Your assignment: Wherever "label" occurs in the entries, copy the line that holds it.

[Screenshot and code edit data]

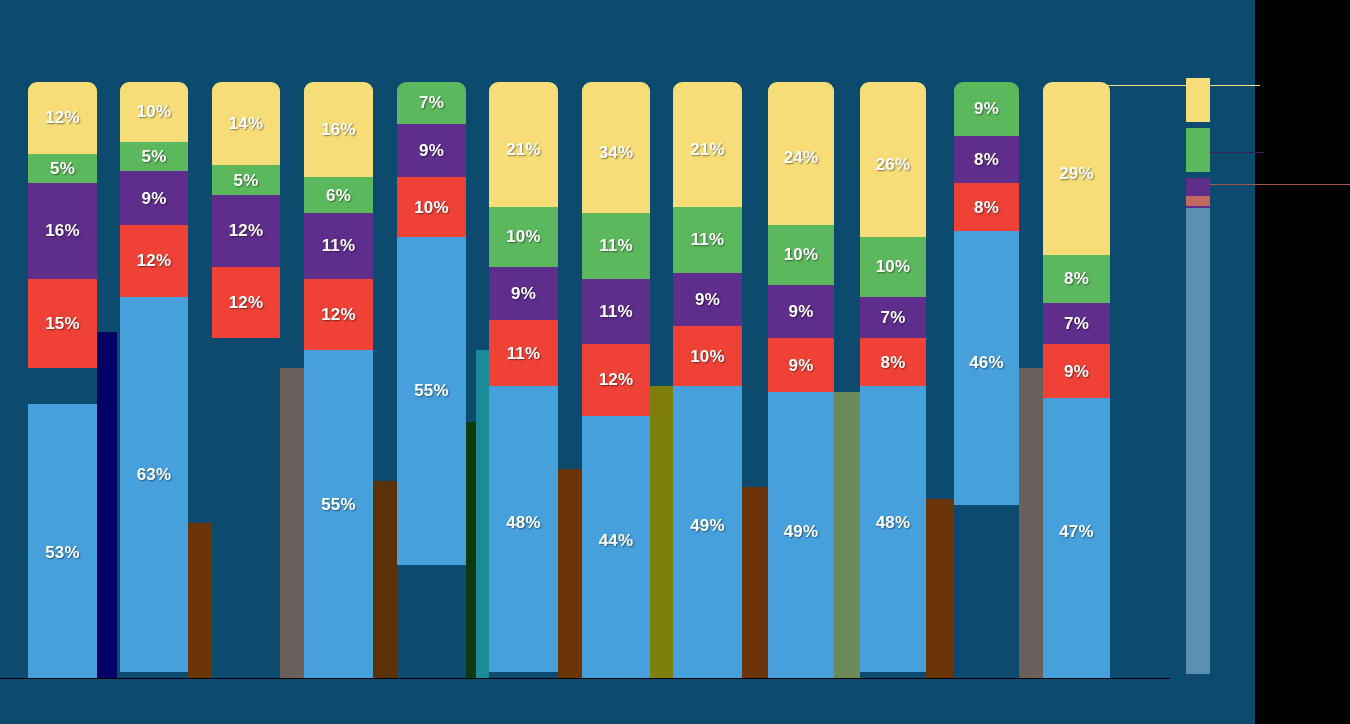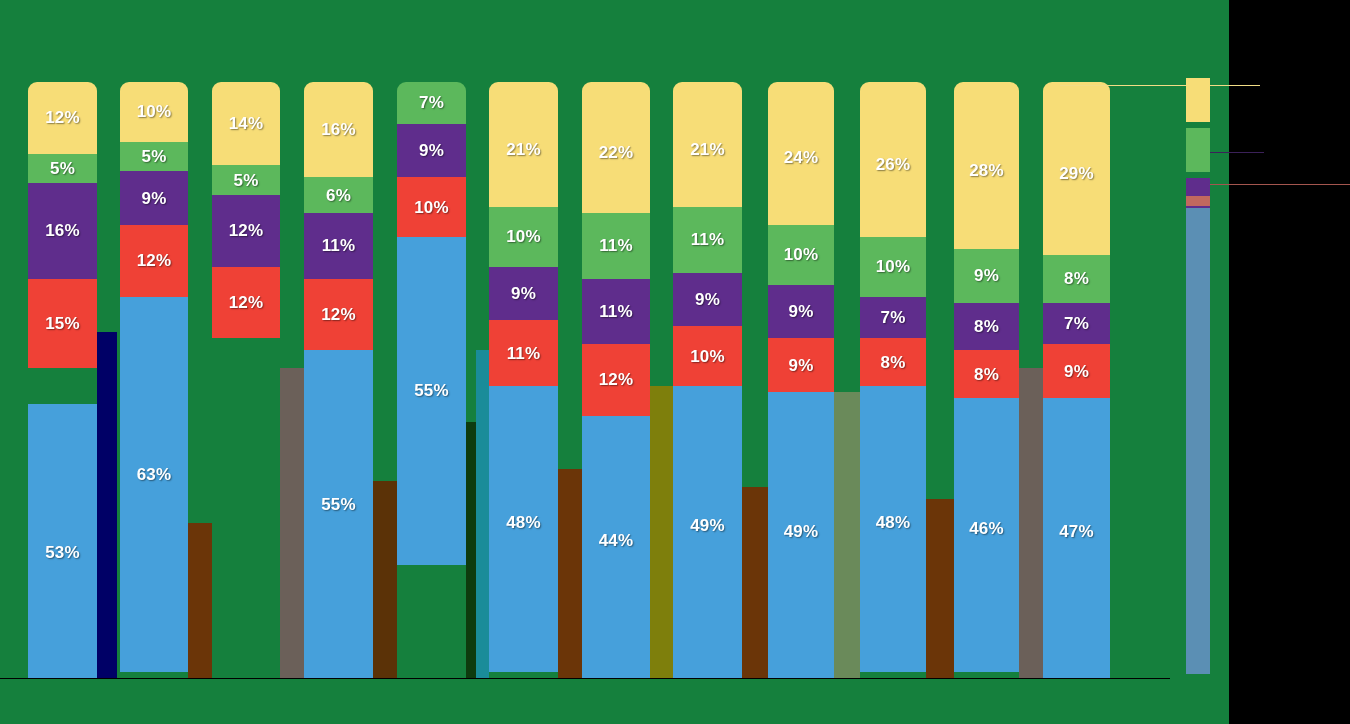--- a/index.html
+++ b/index.html
@@ -17,7 +17,8 @@
     position: relative;
     width: 1229px;
     height: 724px;
-    background: #15803d;
+    background: #0c4a6e;
+    padding-left: 26px;
   }
   .plot-area {
     position: absolute;

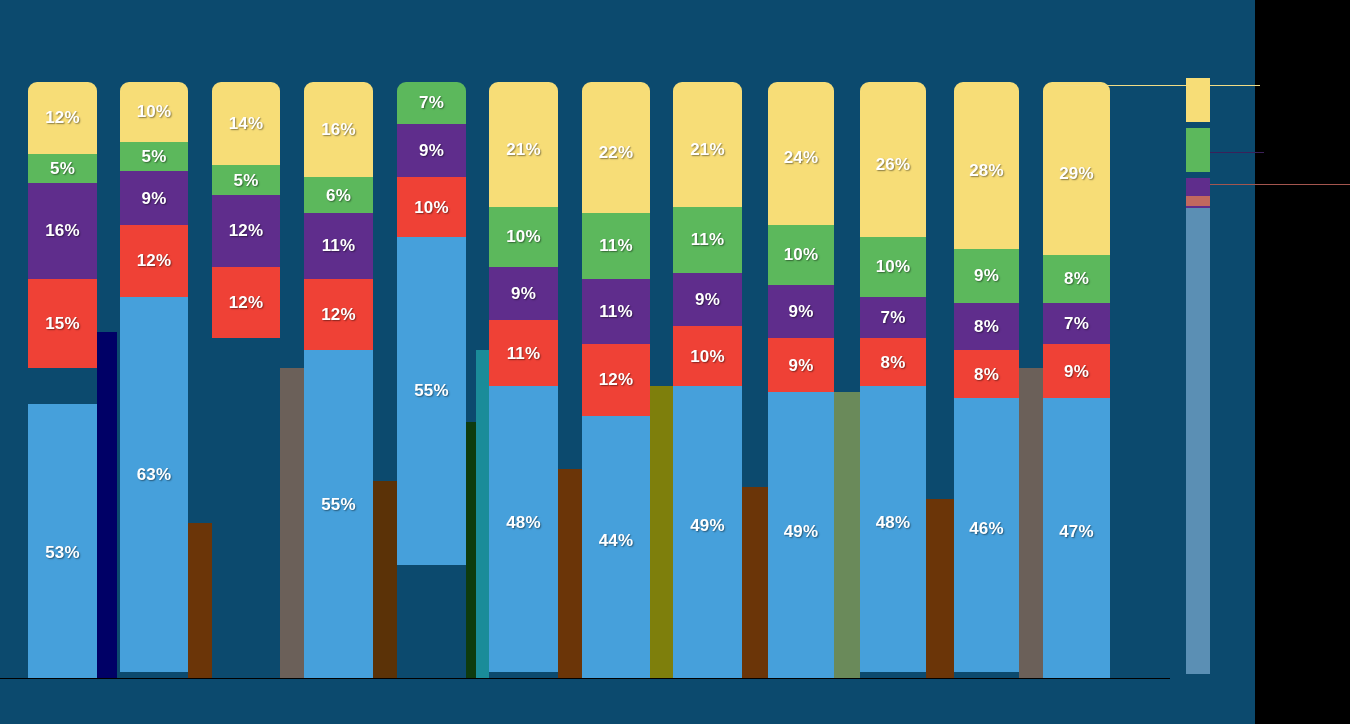--- a/index.html
+++ b/index.html
@@ -235,7 +235,7 @@
       </div>
       <div class="bar" style="left: 582px; width: 68px; height: 596px; bottom: 46px;">
         <div class="seg" style="background: rgb(247, 221, 119); height: 131.12px; align-items: center;">
-          <span class="seg-label" style="margin-top: 10px;">22%</span>
+          <span class="seg-label" style="margin-top: 10px;">34%</span>
         </div>
         <div class="seg" style="background: rgb(92, 184, 92); height: 65.56px;">
           <span class="seg-label">11%</span>

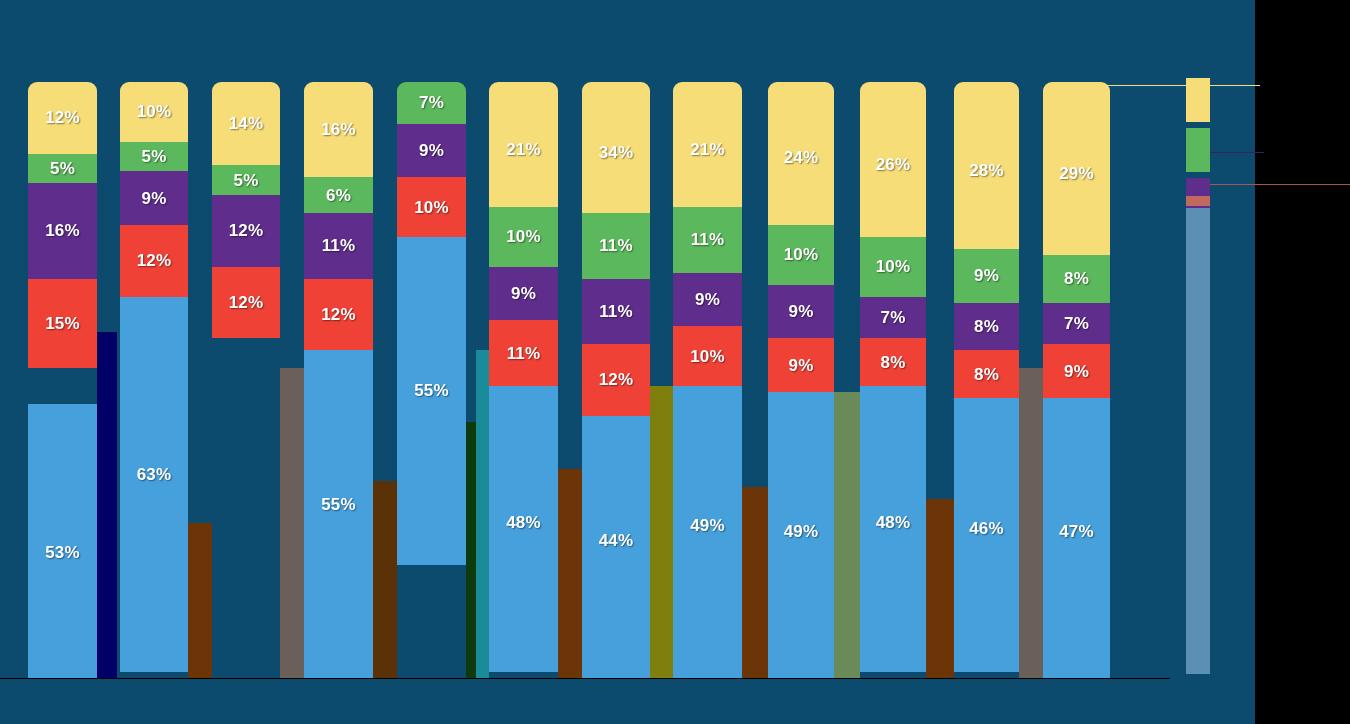--- a/index.html
+++ b/index.html
@@ -302,9 +302,6 @@
         </div>
       </div>
       <div class="bar" style="left: 954px; width: 65px; height: 596px; bottom: 46px;">
-        <div class="seg" style="background: rgb(247, 221, 119); height: 166.88px; align-items: center;">
-          <span class="seg-label" style="margin-top: 10px;">28%</span>
-        </div>
         <div class="seg" style="background: rgb(92, 184, 92); height: 53.64px;">
           <span class="seg-label">9%</span>
         </div>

Solution to the problem:
-          <span class="seg-label" style="margin-top: 10px;">22%</span>
+          <span class="seg-label" style="margin-top: 10px;">34%</span>
           <span class="seg-label">11%</span>
-          <span class="seg-label" style="margin-top: 10px;">28%</span>
           <span class="seg-label">9%</span>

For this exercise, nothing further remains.